◆ **Exercise goal**: Those lines of the data that hold the word "right" are to be copied out.

● ● ● ● ● ● ●

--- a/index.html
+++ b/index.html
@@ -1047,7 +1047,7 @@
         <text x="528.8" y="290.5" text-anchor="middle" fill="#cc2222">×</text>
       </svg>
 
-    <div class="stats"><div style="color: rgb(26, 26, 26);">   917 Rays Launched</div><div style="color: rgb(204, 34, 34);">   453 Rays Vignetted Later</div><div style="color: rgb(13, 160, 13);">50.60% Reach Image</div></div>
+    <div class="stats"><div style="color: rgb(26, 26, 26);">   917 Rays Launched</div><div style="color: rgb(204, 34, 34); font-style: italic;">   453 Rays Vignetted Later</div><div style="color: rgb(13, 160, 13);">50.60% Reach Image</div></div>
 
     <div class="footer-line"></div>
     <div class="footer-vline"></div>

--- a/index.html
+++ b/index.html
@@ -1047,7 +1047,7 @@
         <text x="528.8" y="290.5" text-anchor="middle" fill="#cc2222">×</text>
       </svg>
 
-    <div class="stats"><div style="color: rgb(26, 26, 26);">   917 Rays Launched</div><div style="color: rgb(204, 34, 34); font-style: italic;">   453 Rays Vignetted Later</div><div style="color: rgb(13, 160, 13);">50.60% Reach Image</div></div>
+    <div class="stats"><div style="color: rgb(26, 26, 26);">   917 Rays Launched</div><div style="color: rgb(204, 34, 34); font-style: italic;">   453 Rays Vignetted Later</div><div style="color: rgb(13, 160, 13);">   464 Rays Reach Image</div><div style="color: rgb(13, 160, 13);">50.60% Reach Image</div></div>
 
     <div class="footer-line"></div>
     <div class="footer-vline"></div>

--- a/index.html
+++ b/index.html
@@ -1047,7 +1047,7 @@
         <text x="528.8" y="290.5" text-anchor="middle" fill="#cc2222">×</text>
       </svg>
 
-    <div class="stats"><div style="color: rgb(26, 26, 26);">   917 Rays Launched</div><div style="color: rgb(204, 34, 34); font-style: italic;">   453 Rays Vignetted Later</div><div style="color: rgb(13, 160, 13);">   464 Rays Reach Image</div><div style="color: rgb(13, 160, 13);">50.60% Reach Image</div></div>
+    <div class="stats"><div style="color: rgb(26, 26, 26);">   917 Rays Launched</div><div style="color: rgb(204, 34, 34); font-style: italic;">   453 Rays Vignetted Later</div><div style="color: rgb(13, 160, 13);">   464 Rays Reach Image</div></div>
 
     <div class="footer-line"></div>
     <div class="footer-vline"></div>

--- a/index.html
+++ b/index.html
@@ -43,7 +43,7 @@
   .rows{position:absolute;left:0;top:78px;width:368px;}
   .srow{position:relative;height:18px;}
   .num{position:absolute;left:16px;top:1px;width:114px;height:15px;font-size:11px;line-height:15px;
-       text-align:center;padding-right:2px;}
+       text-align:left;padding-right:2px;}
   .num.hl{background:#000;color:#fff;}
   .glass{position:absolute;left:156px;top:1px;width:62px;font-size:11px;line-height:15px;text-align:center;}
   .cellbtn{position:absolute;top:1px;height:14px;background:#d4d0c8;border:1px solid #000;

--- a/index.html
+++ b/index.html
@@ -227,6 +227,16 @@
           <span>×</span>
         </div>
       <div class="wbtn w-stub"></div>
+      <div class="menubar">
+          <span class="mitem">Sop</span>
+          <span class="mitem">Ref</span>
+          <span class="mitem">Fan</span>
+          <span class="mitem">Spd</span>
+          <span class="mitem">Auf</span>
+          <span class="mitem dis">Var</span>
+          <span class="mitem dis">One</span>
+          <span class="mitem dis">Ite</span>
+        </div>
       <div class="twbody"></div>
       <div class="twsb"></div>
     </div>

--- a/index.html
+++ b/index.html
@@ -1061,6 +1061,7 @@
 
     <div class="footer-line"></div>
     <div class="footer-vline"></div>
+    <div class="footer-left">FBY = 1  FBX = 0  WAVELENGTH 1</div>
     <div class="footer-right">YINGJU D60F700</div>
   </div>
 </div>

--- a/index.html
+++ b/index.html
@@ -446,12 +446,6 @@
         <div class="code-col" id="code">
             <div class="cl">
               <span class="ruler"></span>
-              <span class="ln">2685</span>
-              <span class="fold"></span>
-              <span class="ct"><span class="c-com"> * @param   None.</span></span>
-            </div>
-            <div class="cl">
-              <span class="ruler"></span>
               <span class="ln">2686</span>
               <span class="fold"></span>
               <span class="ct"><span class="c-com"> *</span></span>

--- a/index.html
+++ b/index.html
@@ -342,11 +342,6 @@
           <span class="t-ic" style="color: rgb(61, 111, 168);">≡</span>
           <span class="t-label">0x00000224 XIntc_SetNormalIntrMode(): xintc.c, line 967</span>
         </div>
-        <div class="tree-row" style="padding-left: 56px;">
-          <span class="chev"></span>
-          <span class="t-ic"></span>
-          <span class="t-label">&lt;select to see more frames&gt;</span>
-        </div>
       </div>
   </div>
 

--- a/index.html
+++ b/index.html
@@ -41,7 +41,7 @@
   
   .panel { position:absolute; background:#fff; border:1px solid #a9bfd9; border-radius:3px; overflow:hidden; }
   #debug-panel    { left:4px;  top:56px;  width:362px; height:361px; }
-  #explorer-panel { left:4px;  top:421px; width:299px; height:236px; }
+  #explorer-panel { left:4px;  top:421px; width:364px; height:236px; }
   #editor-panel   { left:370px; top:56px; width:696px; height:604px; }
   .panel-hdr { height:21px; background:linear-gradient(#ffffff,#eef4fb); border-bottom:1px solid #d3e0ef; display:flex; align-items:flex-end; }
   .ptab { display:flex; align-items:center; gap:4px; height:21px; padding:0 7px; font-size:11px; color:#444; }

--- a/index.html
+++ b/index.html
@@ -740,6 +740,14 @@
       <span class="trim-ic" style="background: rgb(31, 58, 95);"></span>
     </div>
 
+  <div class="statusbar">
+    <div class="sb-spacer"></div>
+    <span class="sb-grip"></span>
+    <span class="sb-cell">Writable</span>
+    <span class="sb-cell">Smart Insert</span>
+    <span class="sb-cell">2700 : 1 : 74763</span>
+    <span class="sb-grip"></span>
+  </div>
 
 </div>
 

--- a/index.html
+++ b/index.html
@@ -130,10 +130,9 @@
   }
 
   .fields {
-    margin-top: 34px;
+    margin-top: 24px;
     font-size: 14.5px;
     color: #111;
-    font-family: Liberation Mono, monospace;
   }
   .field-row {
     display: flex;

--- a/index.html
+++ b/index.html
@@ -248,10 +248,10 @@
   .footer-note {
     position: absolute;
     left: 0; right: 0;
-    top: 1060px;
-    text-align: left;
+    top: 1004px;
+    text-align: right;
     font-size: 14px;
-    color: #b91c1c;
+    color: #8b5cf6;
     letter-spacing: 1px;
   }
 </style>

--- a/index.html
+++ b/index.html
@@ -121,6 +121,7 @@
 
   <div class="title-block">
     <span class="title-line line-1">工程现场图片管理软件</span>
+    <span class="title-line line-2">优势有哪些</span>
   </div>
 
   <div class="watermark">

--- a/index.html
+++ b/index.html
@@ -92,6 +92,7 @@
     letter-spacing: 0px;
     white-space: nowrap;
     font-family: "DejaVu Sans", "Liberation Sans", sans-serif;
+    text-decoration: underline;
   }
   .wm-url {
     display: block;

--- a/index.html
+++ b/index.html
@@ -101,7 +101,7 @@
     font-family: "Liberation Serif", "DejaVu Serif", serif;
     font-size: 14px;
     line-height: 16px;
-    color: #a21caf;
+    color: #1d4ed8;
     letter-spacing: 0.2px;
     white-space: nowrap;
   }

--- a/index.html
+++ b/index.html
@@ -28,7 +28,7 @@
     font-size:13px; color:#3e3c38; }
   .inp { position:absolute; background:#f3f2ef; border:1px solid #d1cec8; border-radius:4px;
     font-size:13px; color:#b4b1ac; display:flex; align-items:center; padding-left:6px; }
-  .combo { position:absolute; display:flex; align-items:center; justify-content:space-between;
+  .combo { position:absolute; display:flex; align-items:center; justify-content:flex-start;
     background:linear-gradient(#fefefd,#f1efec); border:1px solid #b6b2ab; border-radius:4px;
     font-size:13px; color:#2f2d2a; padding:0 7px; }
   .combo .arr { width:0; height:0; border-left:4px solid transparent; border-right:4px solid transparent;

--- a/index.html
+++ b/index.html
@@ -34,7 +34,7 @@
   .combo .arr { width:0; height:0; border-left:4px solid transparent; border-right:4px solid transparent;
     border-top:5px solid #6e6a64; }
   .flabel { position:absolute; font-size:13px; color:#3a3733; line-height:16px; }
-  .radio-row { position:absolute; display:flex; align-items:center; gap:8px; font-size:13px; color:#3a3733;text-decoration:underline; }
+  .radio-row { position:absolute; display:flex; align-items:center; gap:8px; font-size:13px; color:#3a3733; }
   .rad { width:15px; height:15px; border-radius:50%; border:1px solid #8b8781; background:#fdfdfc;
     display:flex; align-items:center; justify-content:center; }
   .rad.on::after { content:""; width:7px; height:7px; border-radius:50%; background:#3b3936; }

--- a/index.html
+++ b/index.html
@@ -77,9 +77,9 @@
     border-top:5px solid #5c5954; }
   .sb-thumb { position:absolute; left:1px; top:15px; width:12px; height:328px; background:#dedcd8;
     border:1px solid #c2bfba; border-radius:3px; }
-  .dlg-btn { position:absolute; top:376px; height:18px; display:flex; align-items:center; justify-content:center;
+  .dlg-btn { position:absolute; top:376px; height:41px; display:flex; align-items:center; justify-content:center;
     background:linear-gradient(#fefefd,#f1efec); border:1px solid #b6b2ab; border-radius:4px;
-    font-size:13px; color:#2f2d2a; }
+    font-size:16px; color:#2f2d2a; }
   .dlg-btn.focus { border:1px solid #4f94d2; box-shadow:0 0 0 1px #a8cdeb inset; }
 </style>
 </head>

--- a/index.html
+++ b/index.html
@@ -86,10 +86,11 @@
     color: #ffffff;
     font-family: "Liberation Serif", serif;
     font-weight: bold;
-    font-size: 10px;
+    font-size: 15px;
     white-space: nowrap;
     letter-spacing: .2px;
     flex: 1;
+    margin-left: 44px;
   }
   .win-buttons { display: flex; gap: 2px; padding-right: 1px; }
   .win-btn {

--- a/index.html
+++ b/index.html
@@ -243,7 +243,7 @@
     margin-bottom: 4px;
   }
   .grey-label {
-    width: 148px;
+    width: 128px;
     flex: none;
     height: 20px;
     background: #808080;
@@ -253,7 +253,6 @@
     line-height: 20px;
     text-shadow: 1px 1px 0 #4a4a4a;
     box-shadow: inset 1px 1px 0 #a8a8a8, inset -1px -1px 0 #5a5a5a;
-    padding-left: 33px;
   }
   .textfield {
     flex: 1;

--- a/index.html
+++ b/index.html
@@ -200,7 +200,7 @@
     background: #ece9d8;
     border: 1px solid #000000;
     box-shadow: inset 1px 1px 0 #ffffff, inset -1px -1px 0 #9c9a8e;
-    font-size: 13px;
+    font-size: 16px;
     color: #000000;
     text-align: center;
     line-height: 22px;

● ● ● ● ● ● ●

◆ **Response to this task**:
-       text-align:center;padding-right:2px;}
+       text-align:left;padding-right:2px;}
     <div class="footer-right">YINGJU D60F700</div>
     left: 0; right: 0;
+    text-align: right;
   .combo .arr { width:0; height:0; border-left:4px solid transparent; border-right:4px solid transparent;
   .combo .arr { width:0; height:0; border-left:4px solid transparent; border-right:4px solid transparent;
   .win-buttons { display: flex; gap: 2px; padding-right: 1px; }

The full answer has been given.